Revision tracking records
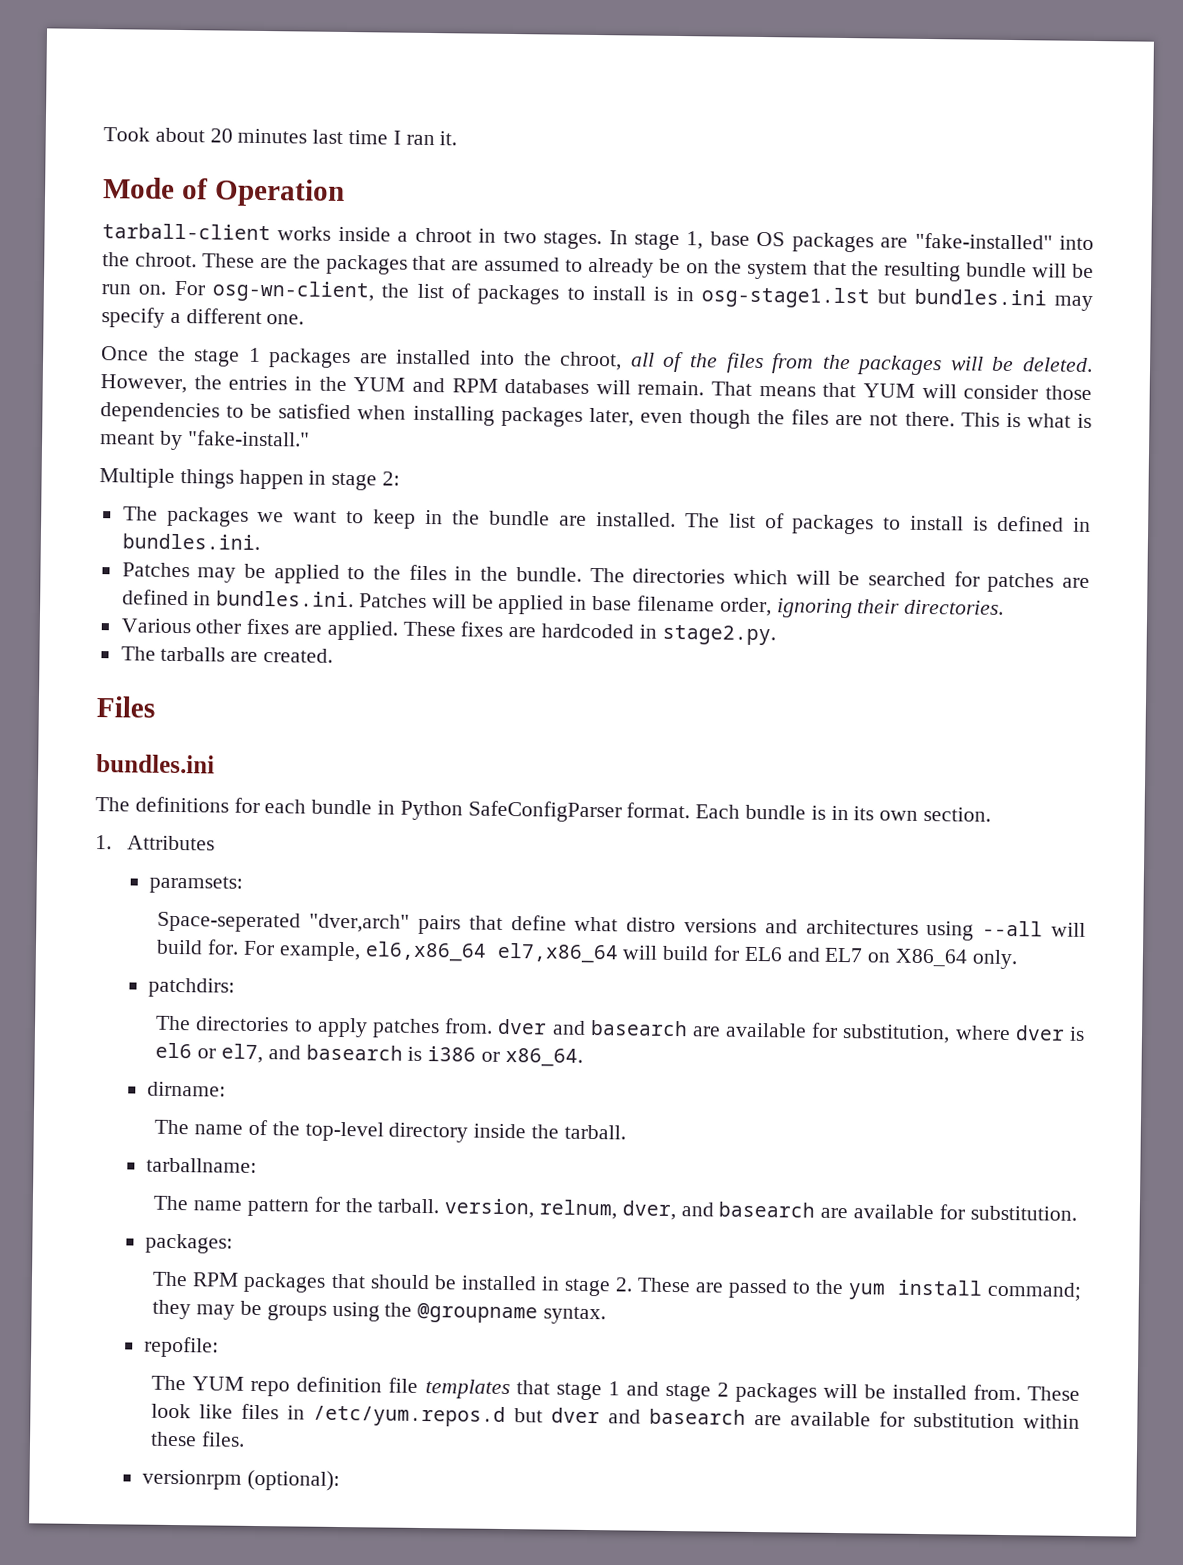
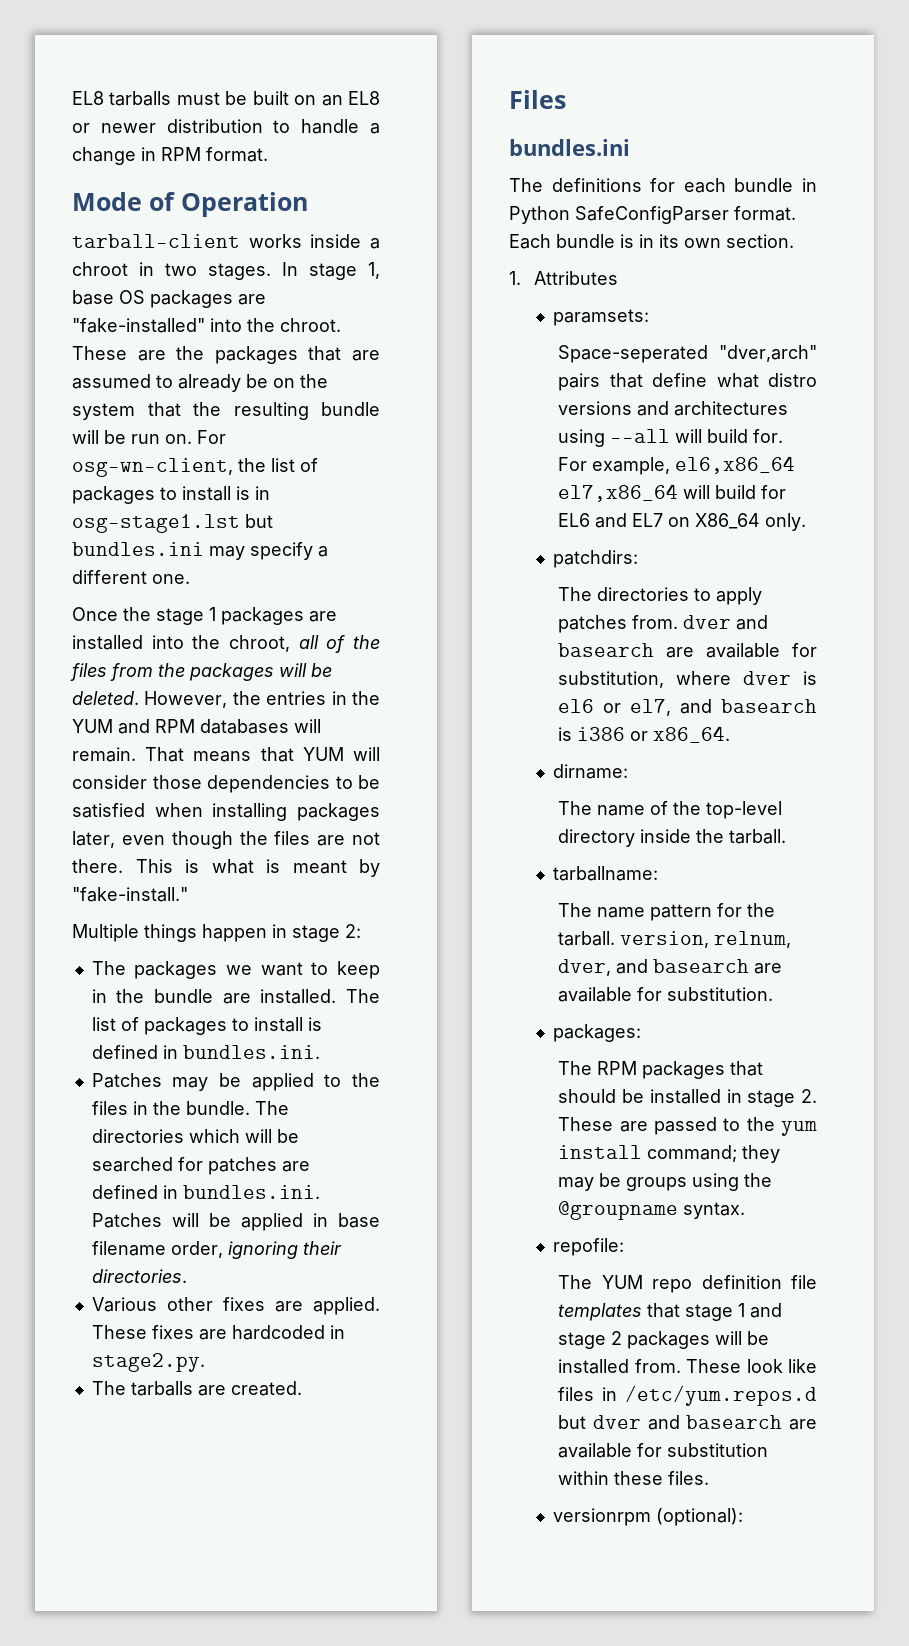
- Took about 20 minutes last time I ran it.
+ EL8 tarballs must be built on an EL8 or newer distribution to handle a change in RPM format.

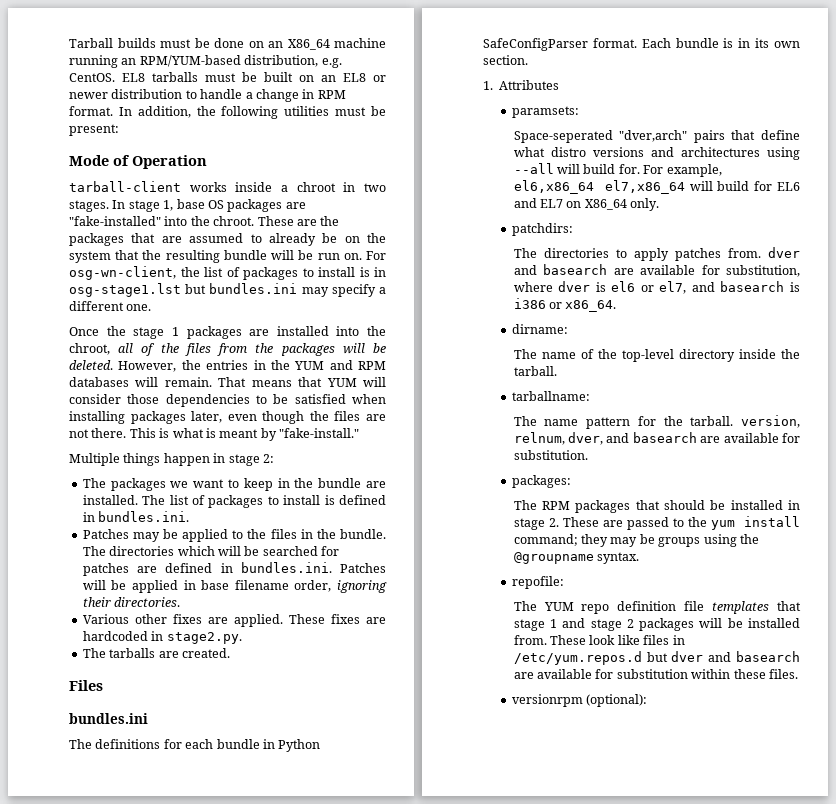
+ Tarball builds must be done on an X86_64 machine running an RPM/YUM-based distribution, e.g. CentOS.
+ In addition, the following utilities must be present:

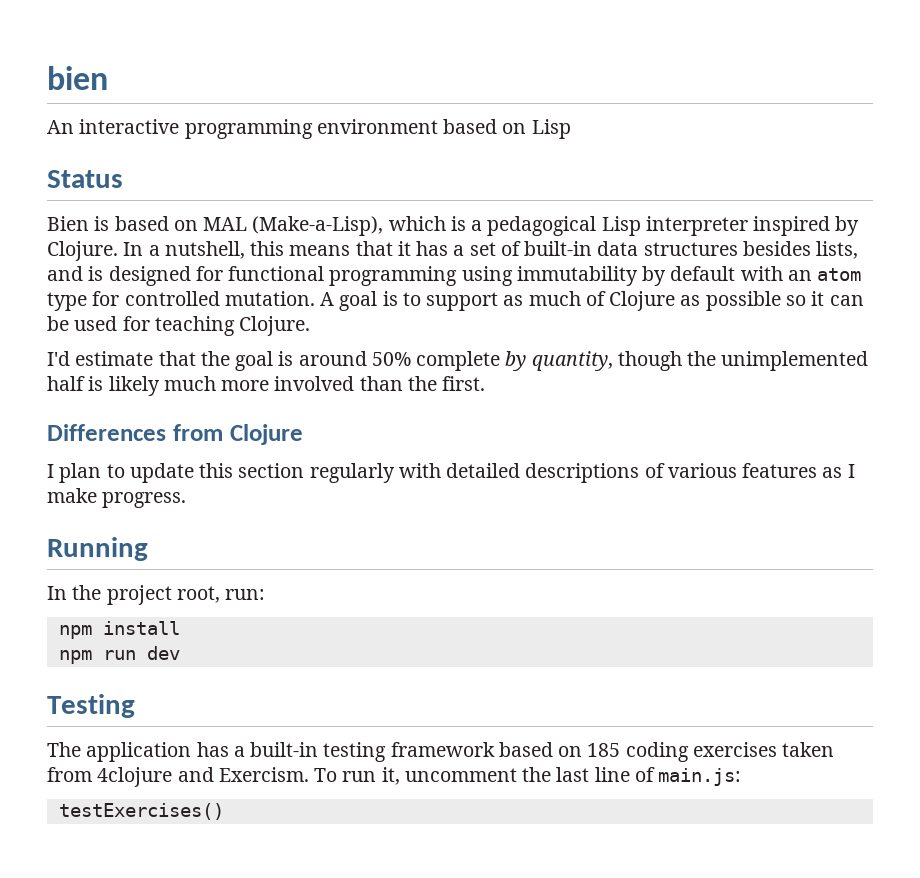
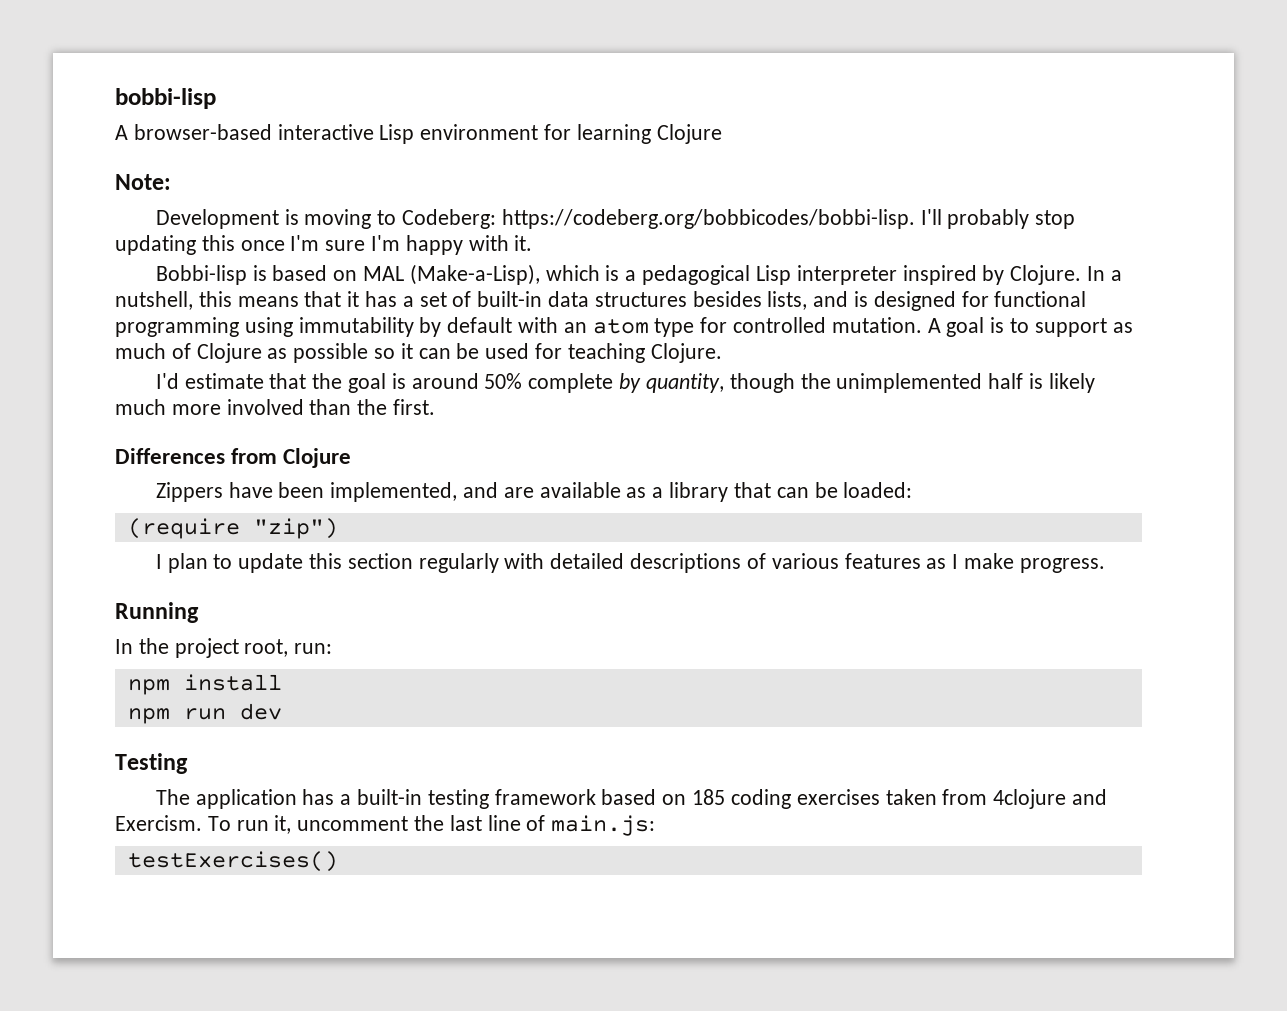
- bien
- An interactive programming environment based on Lisp
- Status
- Bien is based on MAL (Make-a-Lisp), which is a pedagogical Lisp interpreter inspired by Clojure.
+ bobbi-lisp
+ A browser-based interactive Lisp environment for learning Clojure
+ Note:
+ Development is moving to Codeberg: https://codeberg.org/bobbicodes/bobbi-lisp. I'll probably stop updating this once I'm sure I'm happy with it.
+ Bobbi-lisp is based on MAL (Make-a-Lisp), which is a pedagogical Lisp interpreter inspired by Clojure.
+ Zippers have been implemented, and are available as a library that can be loaded:
+ (require "zip")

* **Exercise**: Your reply should hold every line above exactly as written and none of the pictures.

* **Answer to this problem**:
- Took about 20 minutes last time I ran it.
+ EL8 tarballs must be built on an EL8 or newer distribution to handle a change in RPM format.

+ Tarball builds must be done on an X86_64 machine running an RPM/YUM-based distribution, e.g. CentOS.
+ In addition, the following utilities must be present:

- bien
- An interactive programming environment based on Lisp
- Status
- Bien is based on MAL (Make-a-Lisp), which is a pedagogical Lisp interpreter inspired by Clojure.
+ bobbi-lisp
+ A browser-based interactive Lisp environment for learning Clojure
+ Note:
+ Development is moving to Codeberg: https://codeberg.org/bobbicodes/bobbi-lisp. I'll probably stop updating this once I'm sure I'm happy with it.
+ Bobbi-lisp is based on MAL (Make-a-Lisp), which is a pedagogical Lisp interpreter inspired by Clojure.
+ Zippers have been implemented, and are available as a library that can be loaded:
+ (require "zip")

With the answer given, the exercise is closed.